The DOJ does not believe a probable cause warrant is required to obtain this historical information, about mobile device users collected passively by cell phone towers according to Downing.

"Cell-site information can play a critical role in the outset of an investigation, when there is not sufficient evidence to satisfy a probable cause standard," Downing said.

However, ACLU representative Neema Guliani, along with many committee members, disagreed with that position. She argued that a Supreme Court decision in Jones v. United States "makes clear that the Fourth Amendment requires a probable cause warrant to collect historical or real-time location information," she said. In that case, the Supreme Court ruled that authorities needed a warrant issued by a judge to place a GPS tracking device on a suspect's vehicle.

Members were also concerned about location information collected by "cell-site simulators," which spoof cell phone towers by pinging user devices to collect information. These are known by the trade name "Stingray," and can track users in real time.

Downing said a warrant is required to track real time information because the DOJ views tracking somebody in real time as "more intrusive than looking at the historical view of someone’s activities."

Rep. Ted Lieu (D-Calif.), an attorney with a background in computer science, scoffed at this.

"I completely don't understand this distinction, and it's stupid and meaningless," he said.

Guliani said that because sensitive person details about a person's life can be pieced together based on where they go, "we believe the distinction between real time and historical location is artificial."

Chaffetz also expressed frustration with the DOJ's lack of transparency when it comes to keeping the public -- and Congress -- informed about information collection methods.

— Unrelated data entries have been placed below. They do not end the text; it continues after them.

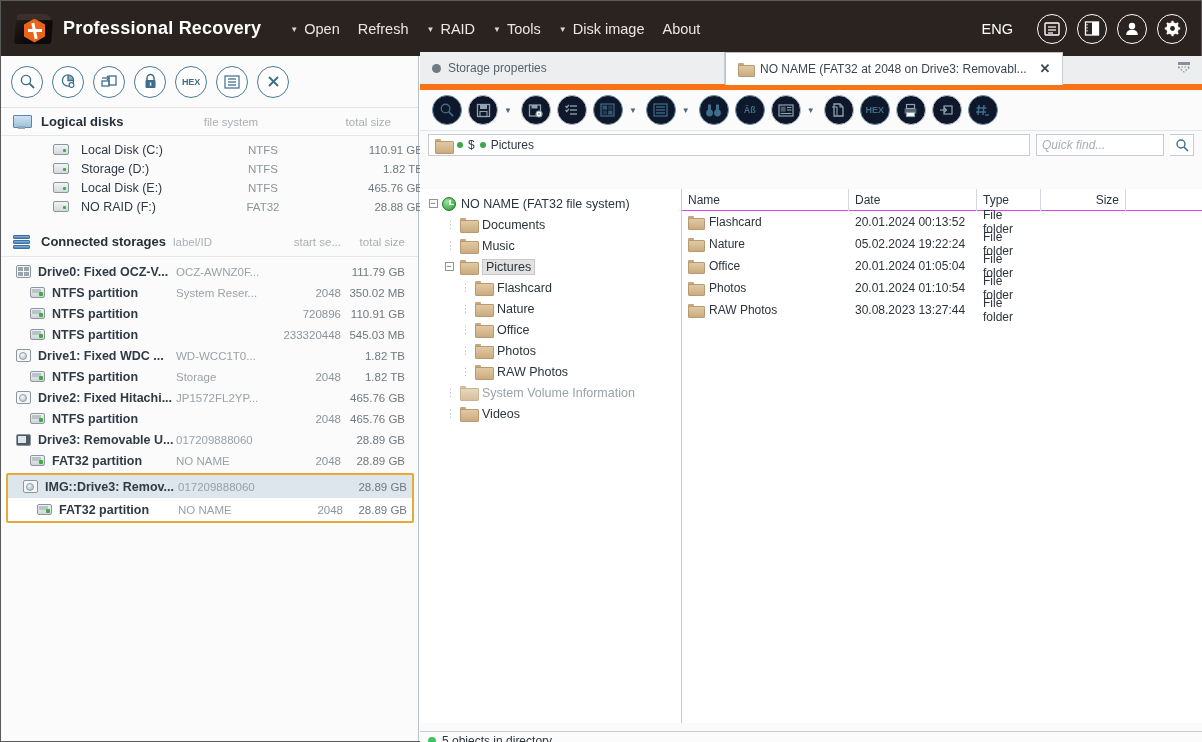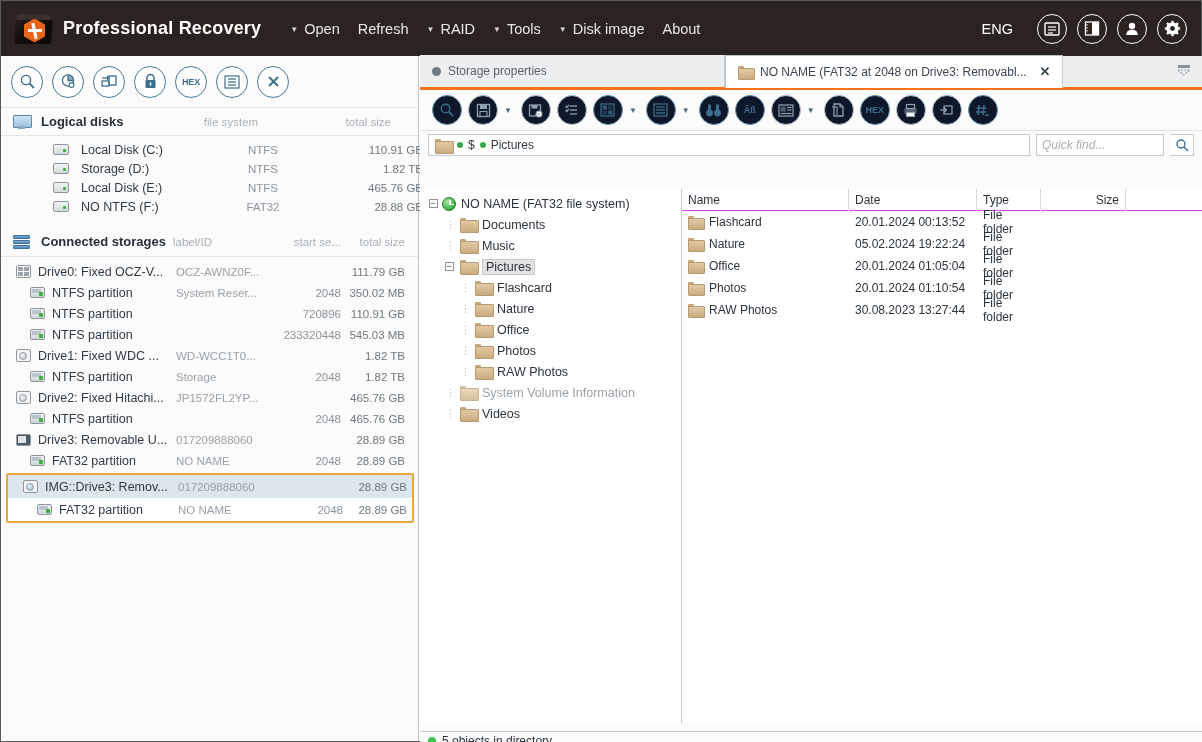"Storage properties" #tabbar { border-bottom: 3px solid #f97316 -> 6px solid #f97316 }
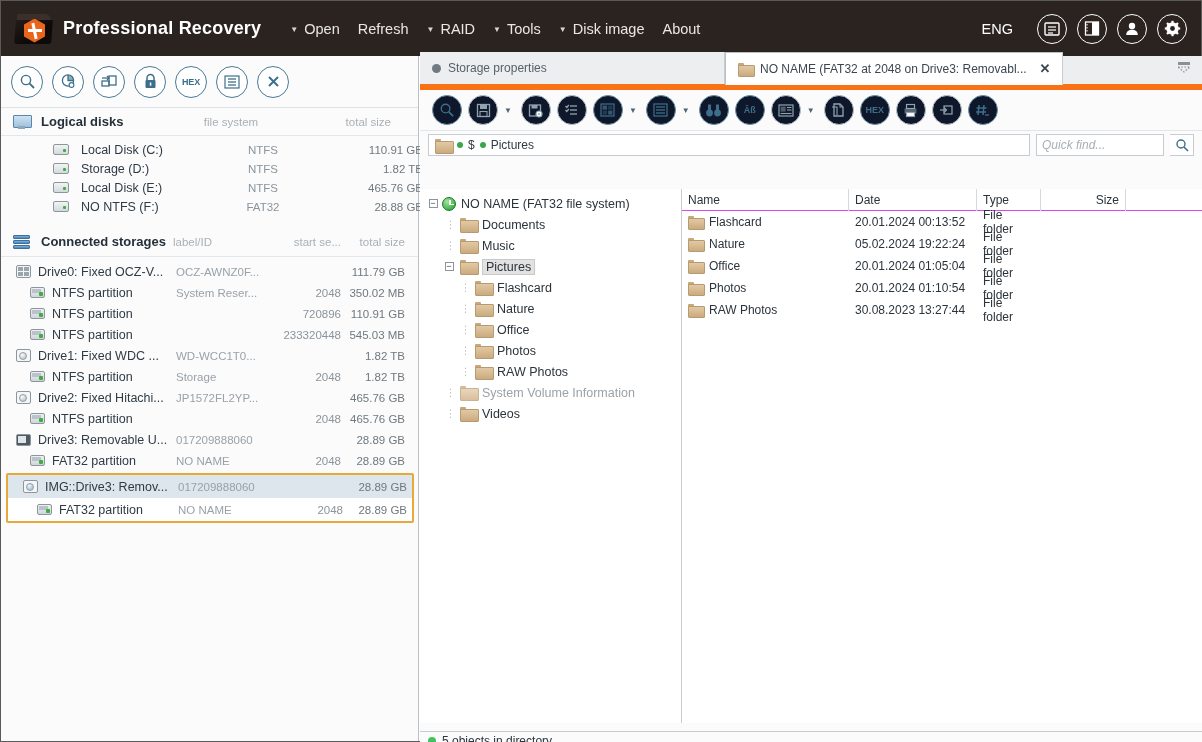"NO NTFS (F:)" span.nm { text: NTFS -> RAID }
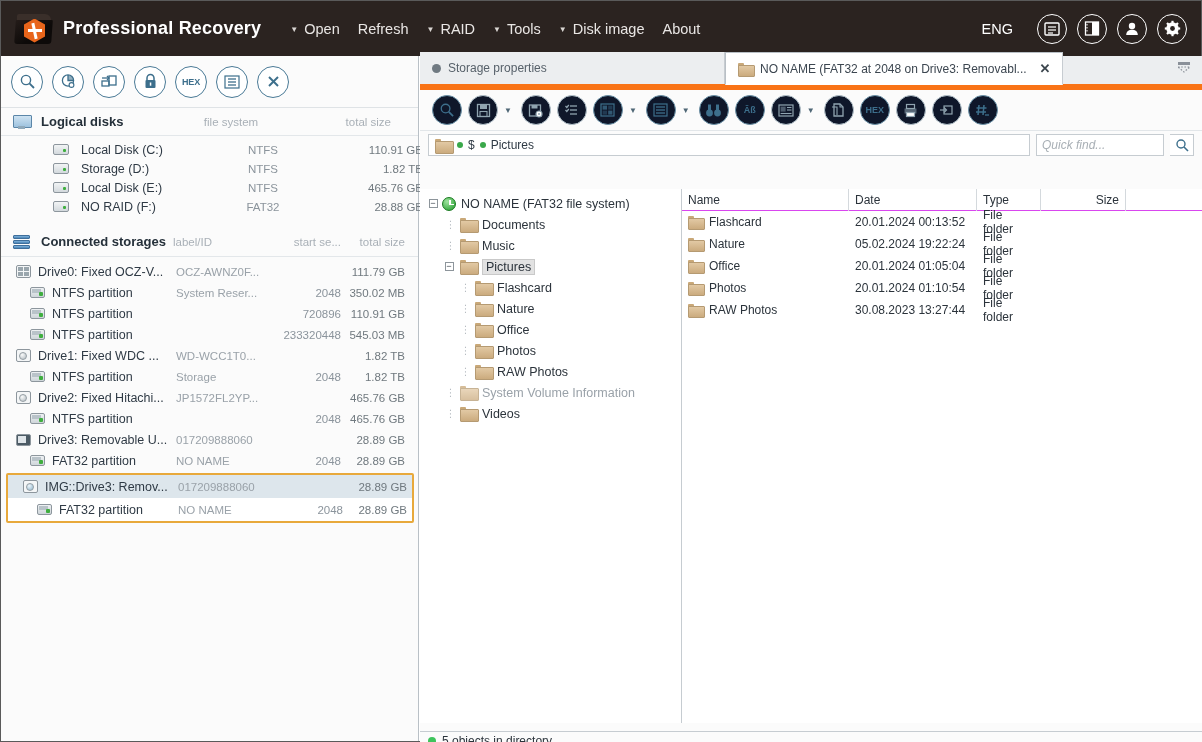"Drive0: Fixed OCZ-V..." .cs-row .nm { font-weight: none -> bold }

"The public doesn't know what's happening, and we don’t know what’s happening," said Chaffetz. "If we don't see all the facts, we're gonna come to the wrong conclusion. And Congress is notorious for coming to the wrong conclusion. So we're trying to get it right, and having maximum information helps us do that," he said.

In late 2015, Chaffetz offered legislation to require warrants for the use of Stingrays in most law enforcement cases.